Triangles are polygons that have three sides . It should be remembered that polygons are flat figures, delimited by segments (that is, by their sides). The triangle, therefore, is a plane figure made up of three segments.
When a triangle has a right angle (measuring ninety degrees), it is classified as a right triangle . The other two angles of the right triangle are always acute (measure less than ninety degrees).
Characteristics of a right triangle
The right angle in the right triangle is formed by the two shorter sides, known as legs , while the third side (the longest side) is called the hypotenuse . The properties of these triangles indicate that the length of the hypotenuse is always less than the sum of the legs. The hypotenuse, on the other hand, is always longer than either of the two legs.
The famous Pythagorean theorem is based on these characteristics of right triangles and indicates that the square of the hypotenuse is identical to the result of the sum of the squares of the two legs.

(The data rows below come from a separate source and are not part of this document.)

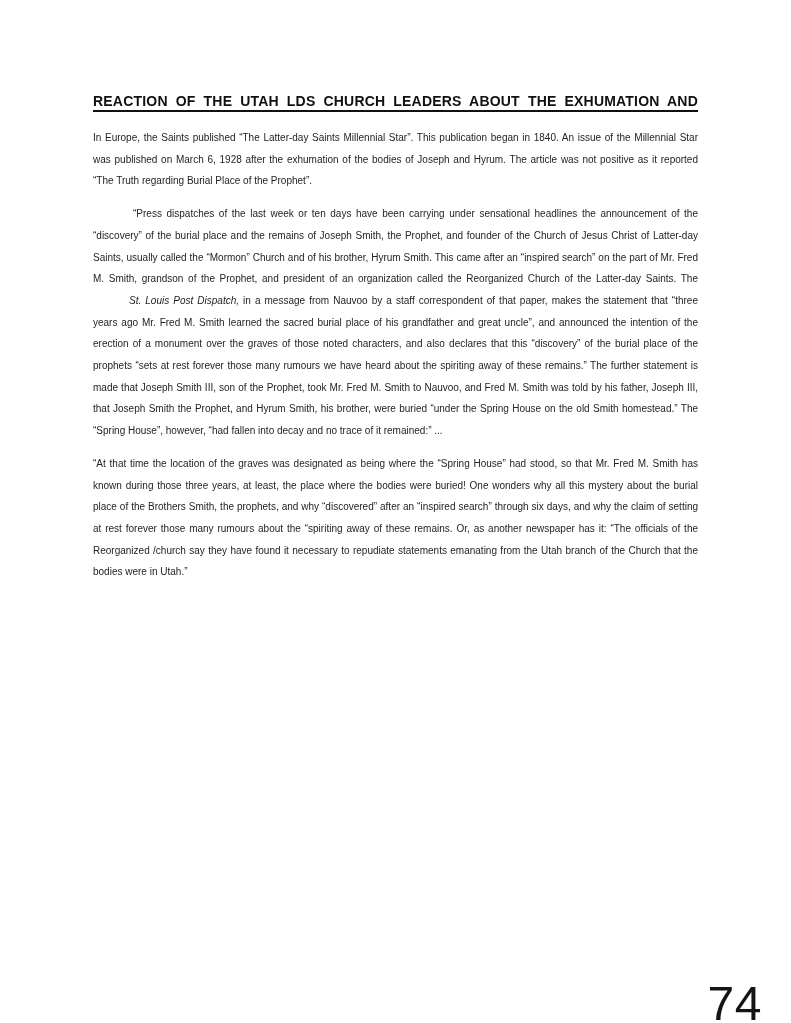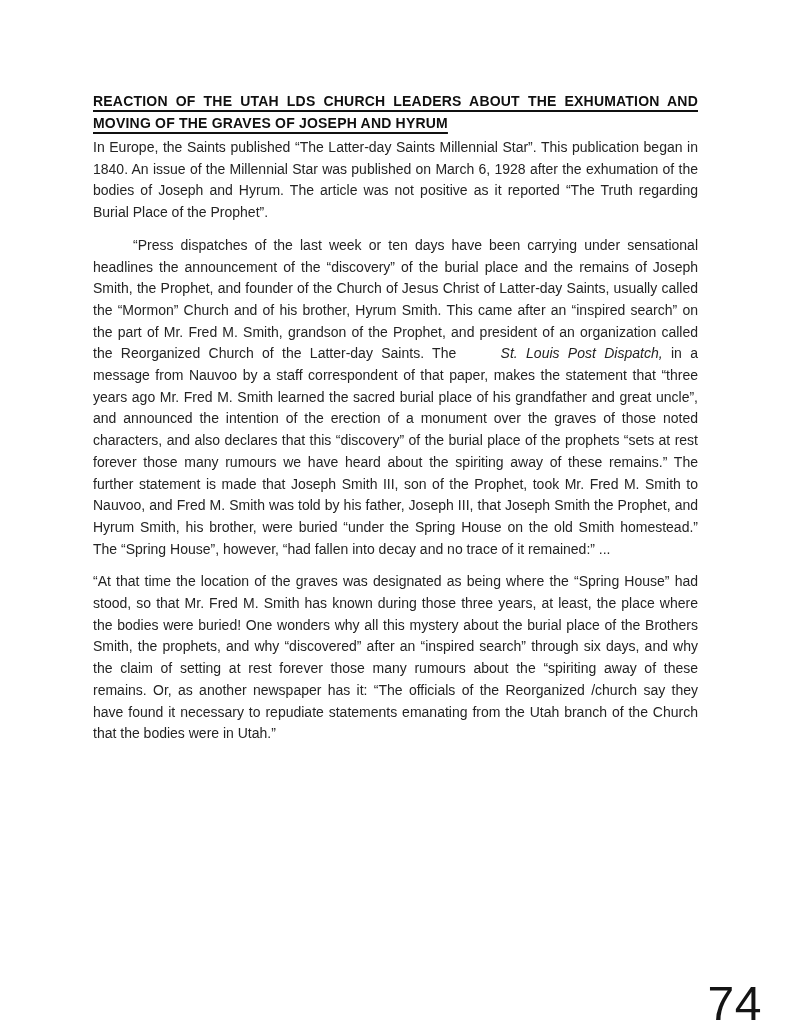--- a/index.html
+++ b/index.html
@@ -28,7 +28,7 @@
     font-weight:bold;
     line-height:22px;
     color:var(--heading);
-    margin-bottom:3px;
+    margin-bottom:15px;
     letter-spacing:0.2px;
   }
   .heading-line{

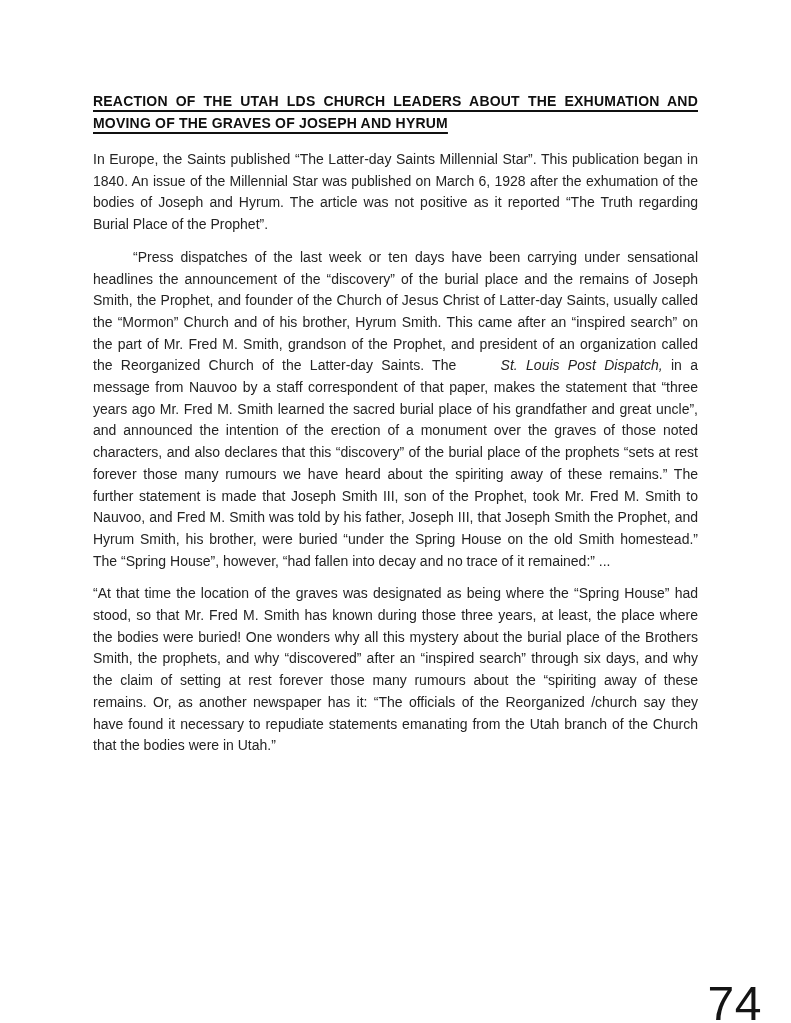--- a/index.html
+++ b/index.html
@@ -73,7 +73,6 @@
   <div class="content">
     <h1 class="heading">
         <span class="heading-line stretch">REACTION OF THE UTAH LDS CHURCH LEADERS ABOUT THE EXHUMATION AND</span>
-        <span class="heading-line">MOVING OF THE GRAVES OF JOSEPH AND HYRUM</span>
       </h1>
     <div class="paragraphs">
         <p><span>In Europe, the Saints published “The Latter-day Saints Millennial Star”.  This publication began in 1840.  An issue of the Millennial Star was published on March 6, 1928 after the exhumation of the bodies of Joseph and Hyrum.  The article was not positive as it reported “The Truth regarding Burial Place of the Prophet”.</span></p>

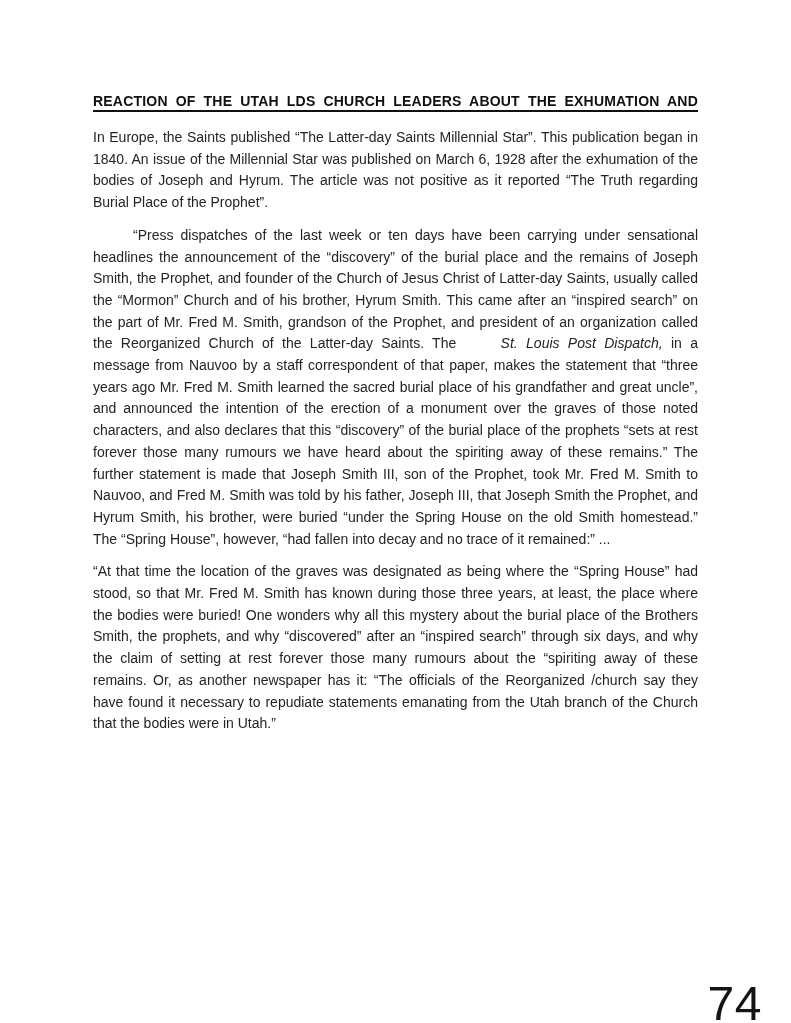--- a/index.html
+++ b/index.html
@@ -42,7 +42,7 @@
     text-align-last:justify;
   }
   .paragraphs p{
-    font-size:14px;
+    font-size:10px;
     line-height:21.7px;
     color:var(--text);
     text-align:justify;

In this way, the following equation is established for every right triangle:
Hypotenuse squared = Leg squared + Leg squared
The Pythagorean theorem is based on the characteristics of right triangles.
Other classifications and formulas
It should be noted that right triangles can be isosceles triangles (the two legs have the same extension: that is, they are equal) or scalene triangles (the extension of each side is different from those of the remaining two).
On the other hand, if we want to calculate the area of a right triangle, we can use the following formula:
Area = (Catetus x Leg) / 2
Right triangle and orthogonal projection
As can be seen, one of the fundamental points of triangles is the relationships that we can establish between their different sides and angles, something that is essential to solve a large number of problems, both in the field of mathematics and in many others. Before continuing with these relationships, it is necessary to cover another topic: orthogonal projection .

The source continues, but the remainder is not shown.